**WHAT IS BEING ASKED**.
Wherever the listing holds a picture, leave it out, and copy the remainder exactly.

**SOURCE DATA**.
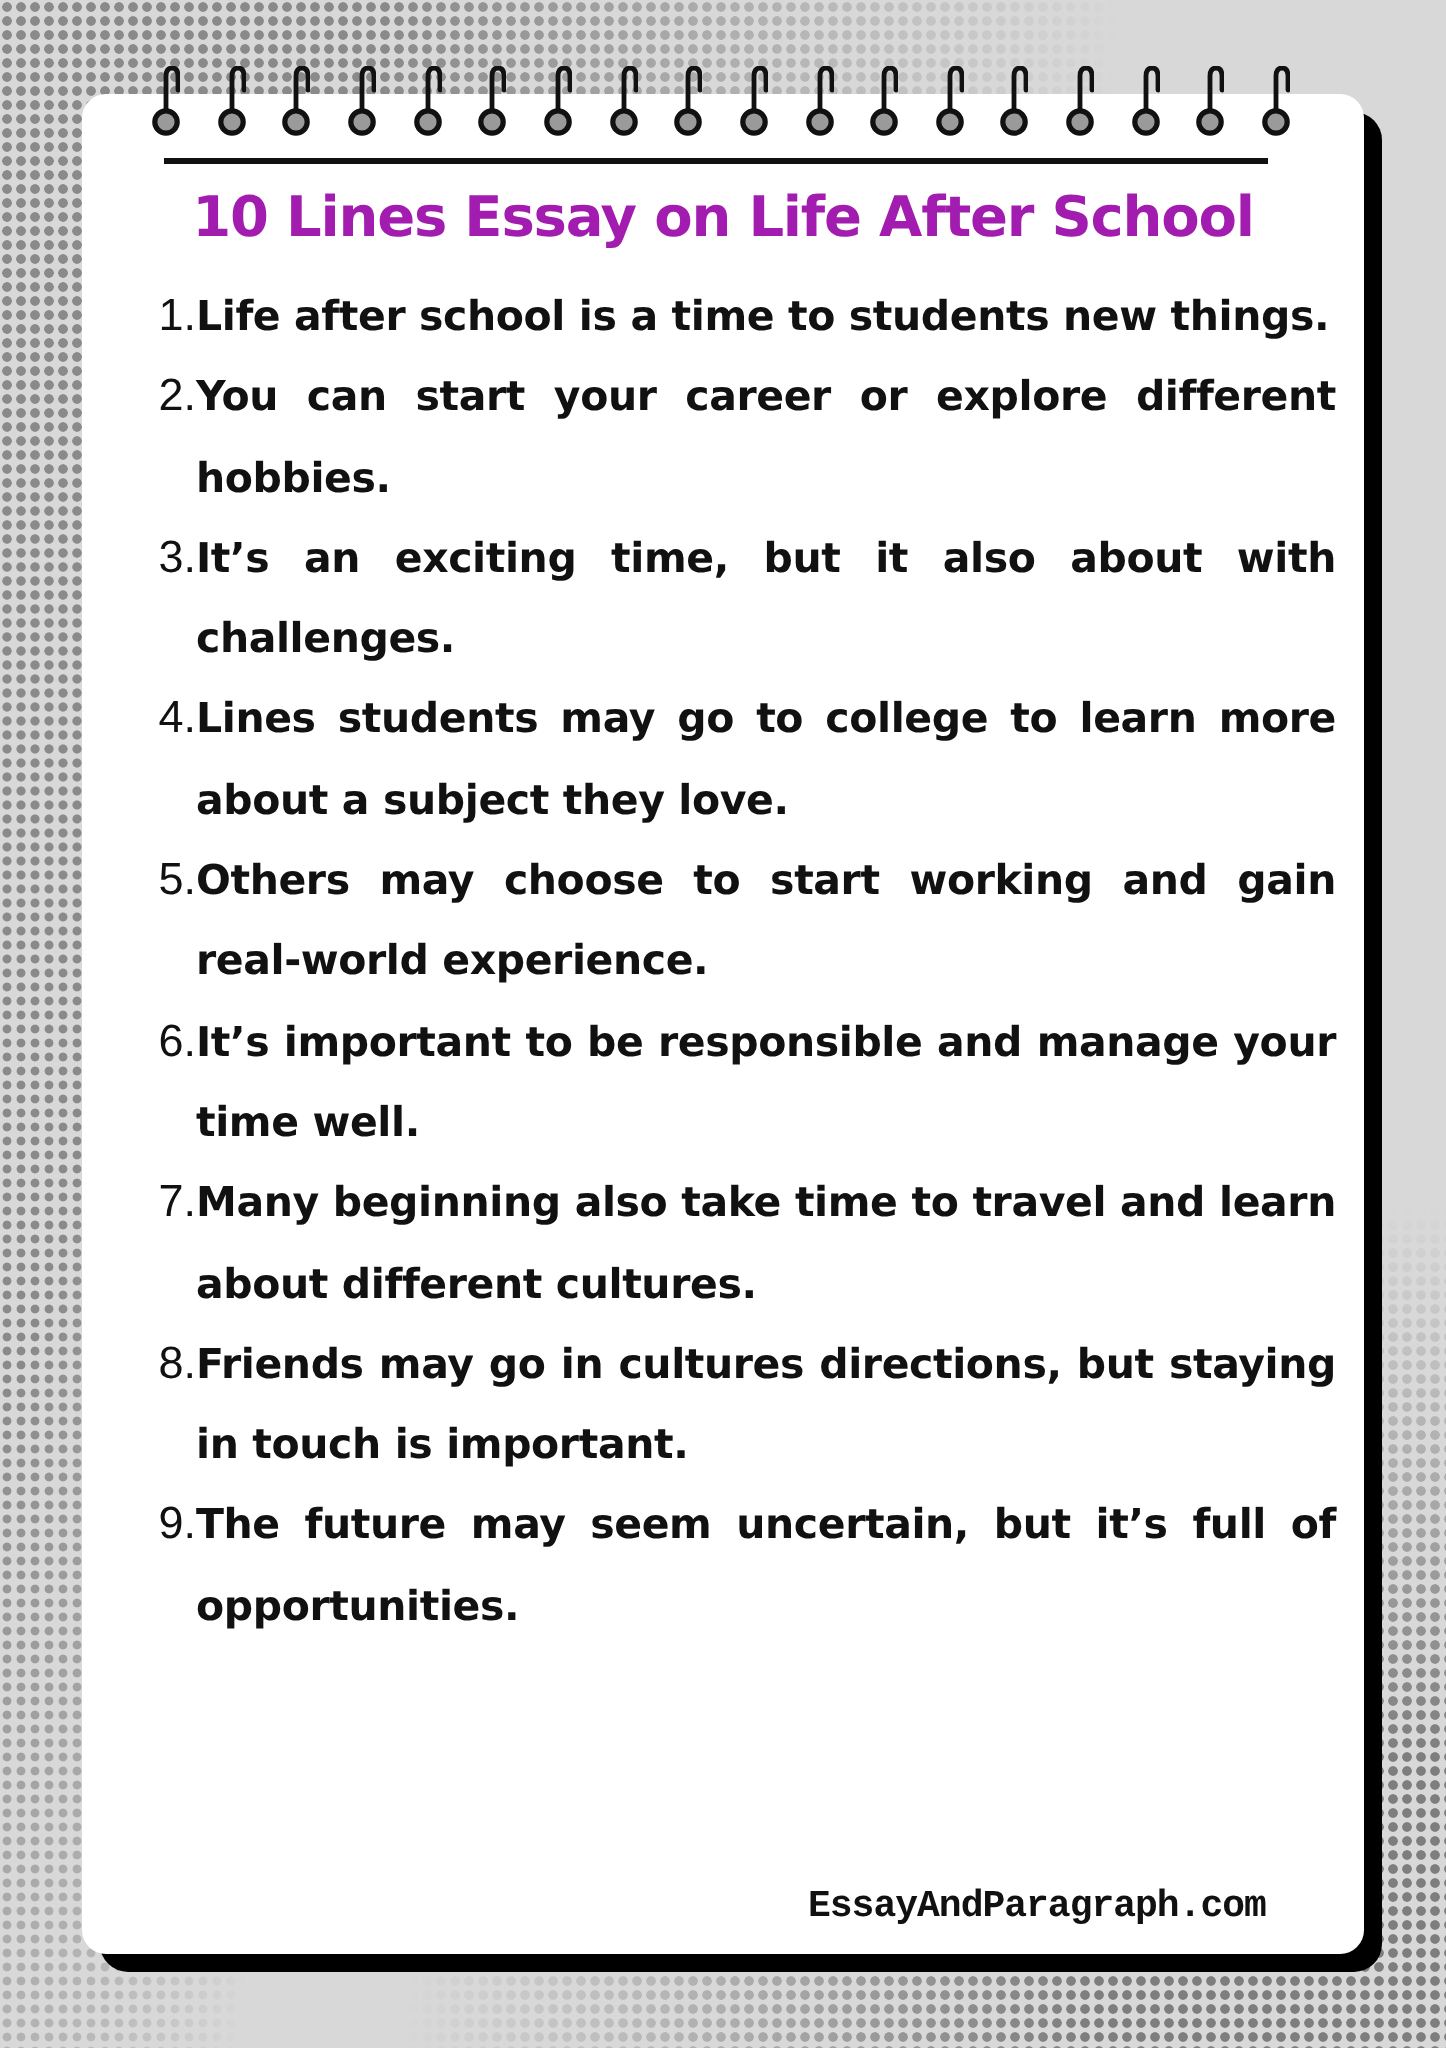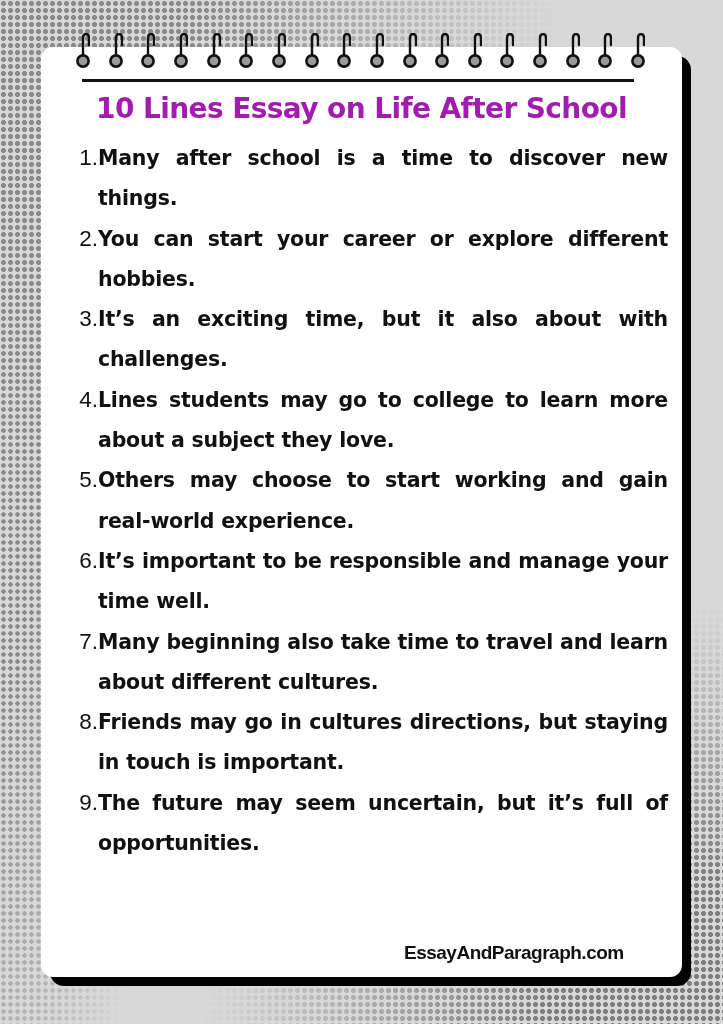--- a/index.html
+++ b/index.html
@@ -165,7 +165,7 @@
 <ol class="list">
   <li class="item">
     <span class="num">1.</span>
-    <span class="text">Many after school is a time to discover new things.</span>
+    <span class="text">Life after school is a time to students new things.</span>
   </li>
   <li class="item">
     <span class="num">2.</span>

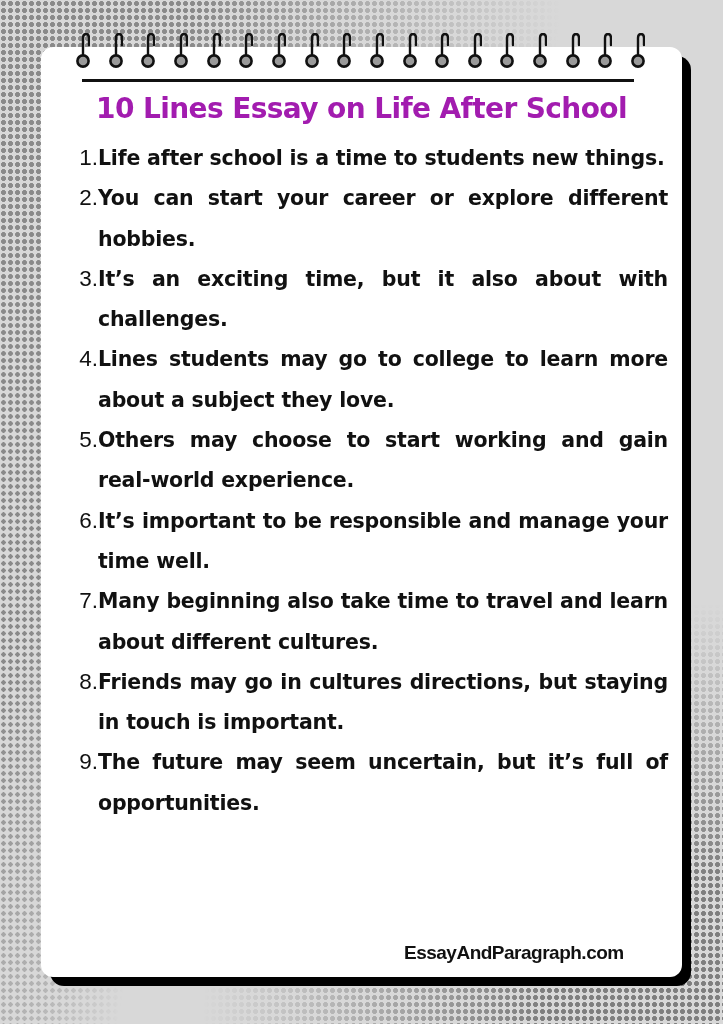--- a/index.html
+++ b/index.html
@@ -70,7 +70,7 @@
   }
   .footer {
     position: absolute; left: 404px; top: 942px;
-    font-family: Liberation Sans, sans-serif; font-weight: bold; font-size: 19px;
+    font-family: Liberation Mono, monospace; font-weight: bold; font-size: 19px;
     letter-spacing: -0.5px; color: #111;
   }
 </style>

**WRITTEN SOLUTION**.
--- a/index.html
+++ b/index.html
@@ -165,7 +165,7 @@
 <ol class="list">
   <li class="item">
     <span class="num">1.</span>
-    <span class="text">Many after school is a time to discover new things.</span>
+    <span class="text">Life after school is a time to students new things.</span>
   </li>
   <li class="item">
     <span class="num">2.</span>

--- a/index.html
+++ b/index.html
@@ -70,7 +70,7 @@
   }
   .footer {
     position: absolute; left: 404px; top: 942px;
-    font-family: Liberation Sans, sans-serif; font-weight: bold; font-size: 19px;
+    font-family: Liberation Mono, monospace; font-weight: bold; font-size: 19px;
     letter-spacing: -0.5px; color: #111;
   }
 </style>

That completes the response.